We primarily assess our models using three of the most popular open-ended instruction-following benchmarks: MT-Bench [99], AlpacaEval 2 [55], and Arena-Hard v0.1 [54]. These benchmarks evaluate the models’ versatile conversational abilities across a diverse set of queries and have been widely adopted by the community (details in Table 2). AlpacaEval 2 consists of 805 questions from 5 datasets, and MT-Bench covers 8 categories with 80 questions. The most recently released Arena-Hard is an enhanced version of an MT-Bench, incorporating 500 well-defined technical problem-solving queries. We report scores following each benchmark’s evaluation protocol. For AlpacaEval 2, we report both the raw win rate (WR) and the length-controlled win rate (LC) [28]. The LC metric is specifically designed to be robust against model verbosity. For Arena-Hard, we report the win rate (WR) against the baseline model. For MT-Bench, we report the average MT-Bench score with GPT-4 and GPT-4-Preview-1106 as the judge model.6 For decoding details, please refer to Appendix B. We also evaluate on downstream tasks from the Huggingface Open Leaderboard benchmarks [9], with additional details in in Appendix C.

Baselines.

We compare SimPO with other offline preference optimization methods listed in Table 3. 7 RRHF [91] and SLiC-HF [96] are ranking losses.
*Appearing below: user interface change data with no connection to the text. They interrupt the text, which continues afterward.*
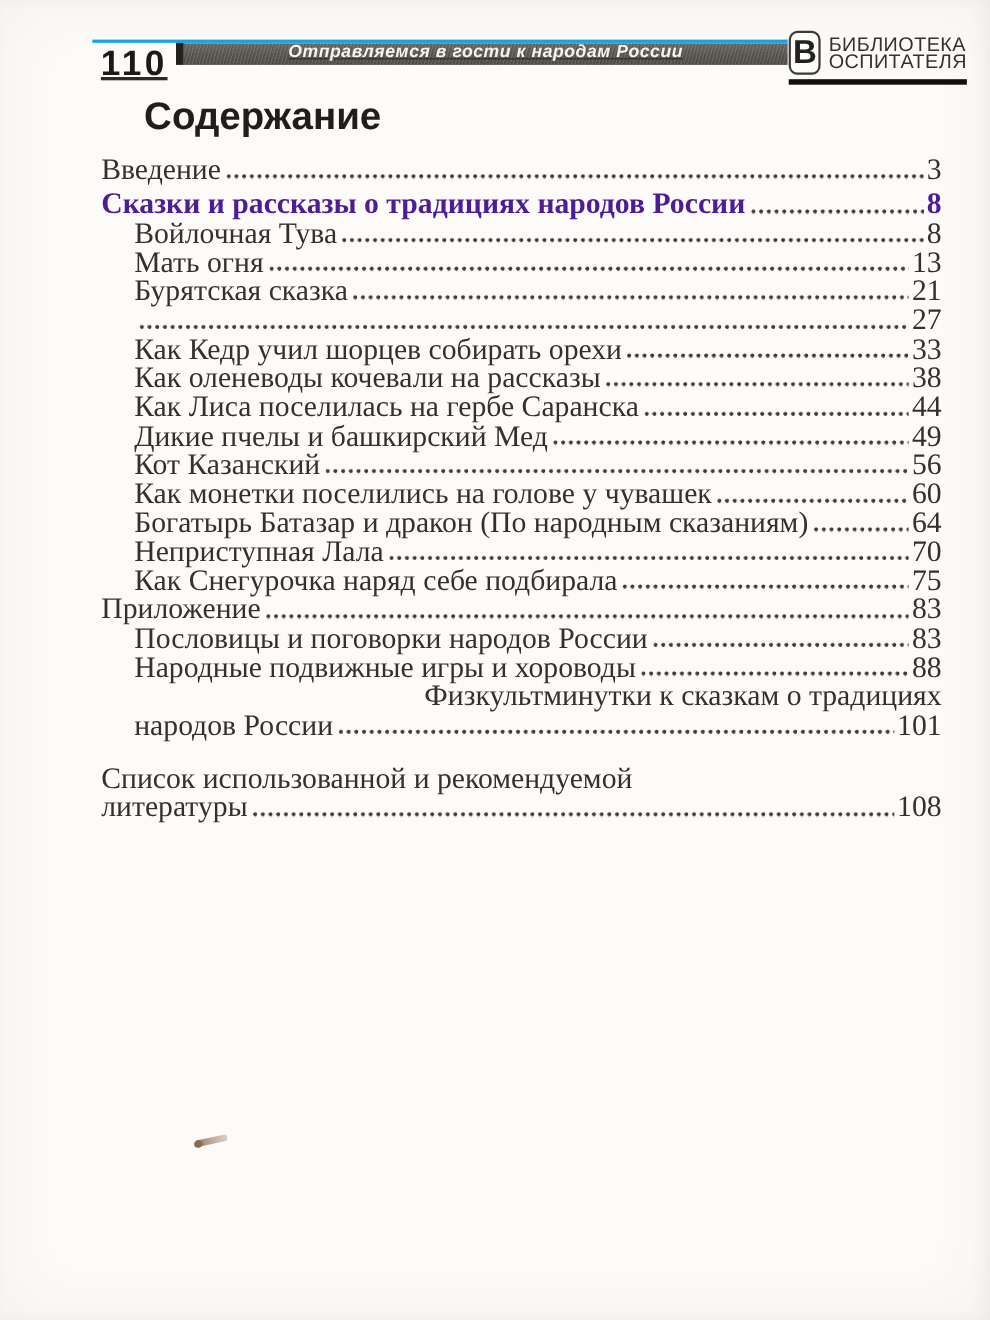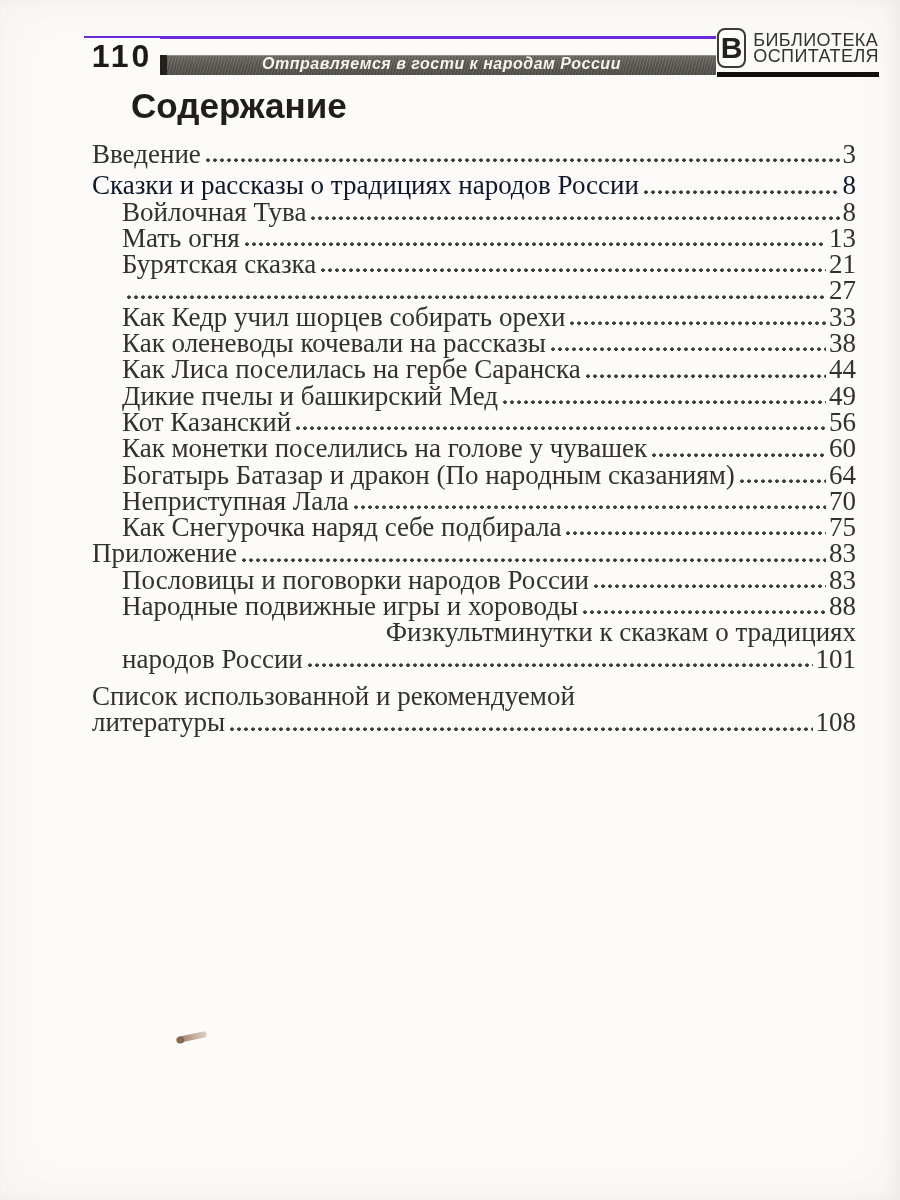--- a/index.html
+++ b/index.html
@@ -21,8 +21,9 @@
   .header-left {
     position:absolute; left:84px; top:36px;
     width:632px; height:36px;
-    display:flex; align-items:flex-end;
-    border-top:3px solid #6d28d9;
+    display:flex; align-items:flex-start;
+    border-top:3px solid #0ea5e9;
+    text-decoration:underline;
   }
   .page-num {
     width:76px;

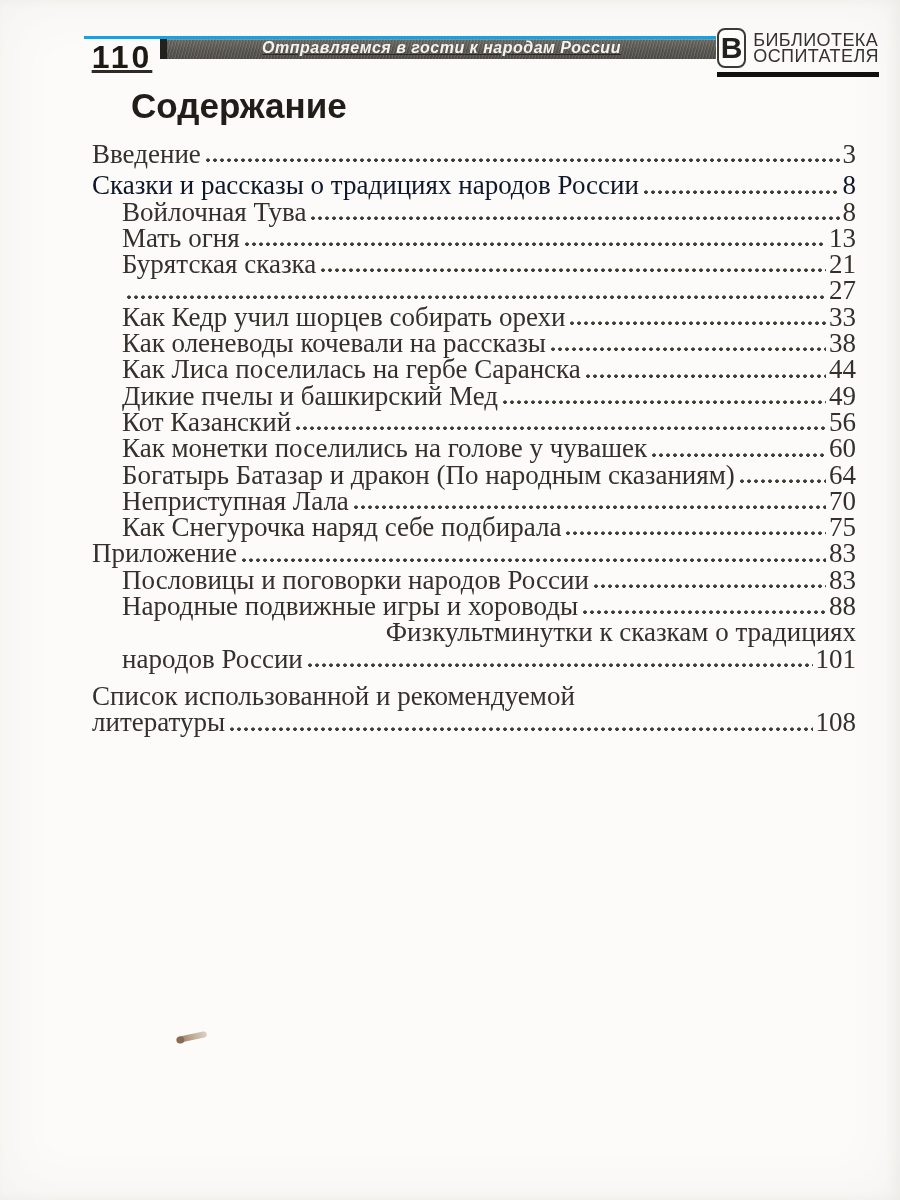--- a/index.html
+++ b/index.html
@@ -94,7 +94,7 @@
   }
   .toc-row { display:flex; align-items:baseline; }
   .toc-row.indent { padding-left:30px;justify-content:flex-end; }
-  .toc-row.bold { font-weight:normal; margin-top:5px; color:#0f172a; }
+  .toc-row.bold { font-weight:bold; margin-top:5px; color:#4c1d95; }
   .toc-row.space-before { margin-top:11px; }
   .toc-title { white-space:nowrap; }
   .toc-dots {

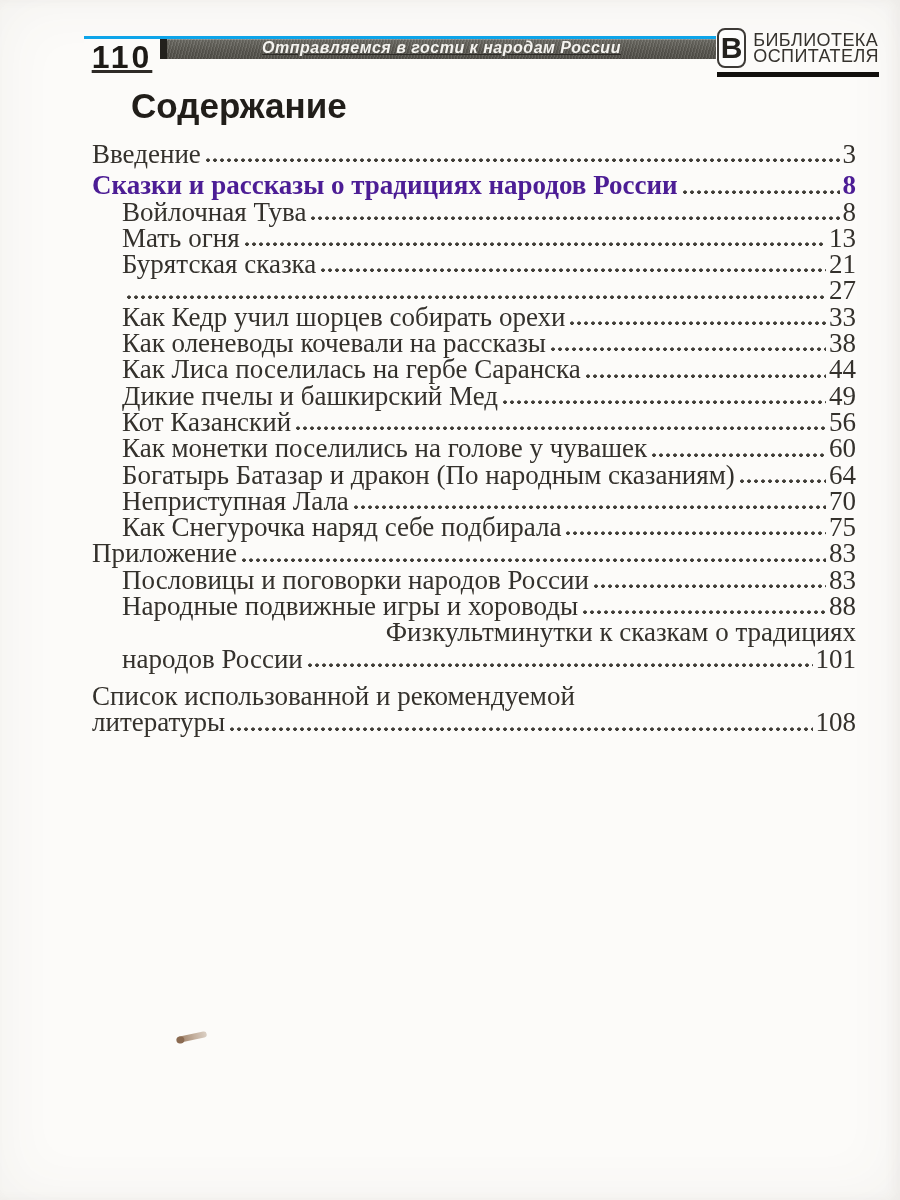--- a/index.html
+++ b/index.html
@@ -95,7 +95,7 @@
   .toc-row { display:flex; align-items:baseline; }
   .toc-row.indent { padding-left:30px;justify-content:flex-end; }
   .toc-row.bold { font-weight:bold; margin-top:5px; color:#4c1d95; }
-  .toc-row.space-before { margin-top:11px; }
+  .toc-row.space-before { margin-top:22px; }
   .toc-title { white-space:nowrap; }
   .toc-dots {
     flex:1; min-width:16px;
RRHF uses length-normalized log-likelihood, similar to SimPO’s reward function, while SLiCHF uses log-likelihood directly and includes an SFT objective. IPO [6] is a theoretically grounded approach method that avoids DPO’s assumption that pairwise preferences can be replaced with pointwise rewards. CPO [88] uses sequence likelihood as a reward and trains alongside an SFT objective. KTO [29] learns from non-paired preference data. ORPO [42] 8 introduces a reference-model-free odd ratio term to directly contrast winning and losing responses with the policy model and jointly trains with the SFT objective. R-DPO [64] is a modified version of DPO that includes an additional regularization term to prevent exploitation of length. We thoroughly tune the hyperparameters for each baseline and report the best performance. We find that many variants of DPO do not empirically present an advantage over standard DPO. Further details can be found in Appendix B.

4. Experimental Results

In this section, we present main results of our experiments, highlighting the superior performance of SimPO on various benchmarks and ablation studies (§4.1). We provide an in-depth understanding of the following components: (1) length normalization (§4.2), (2) the margin term γ (§4.3), and (3) why SimPO outperforms DPO (§4.4). Unless otherwise specified, the ablation studies are conducted using the Mistral-Base setting.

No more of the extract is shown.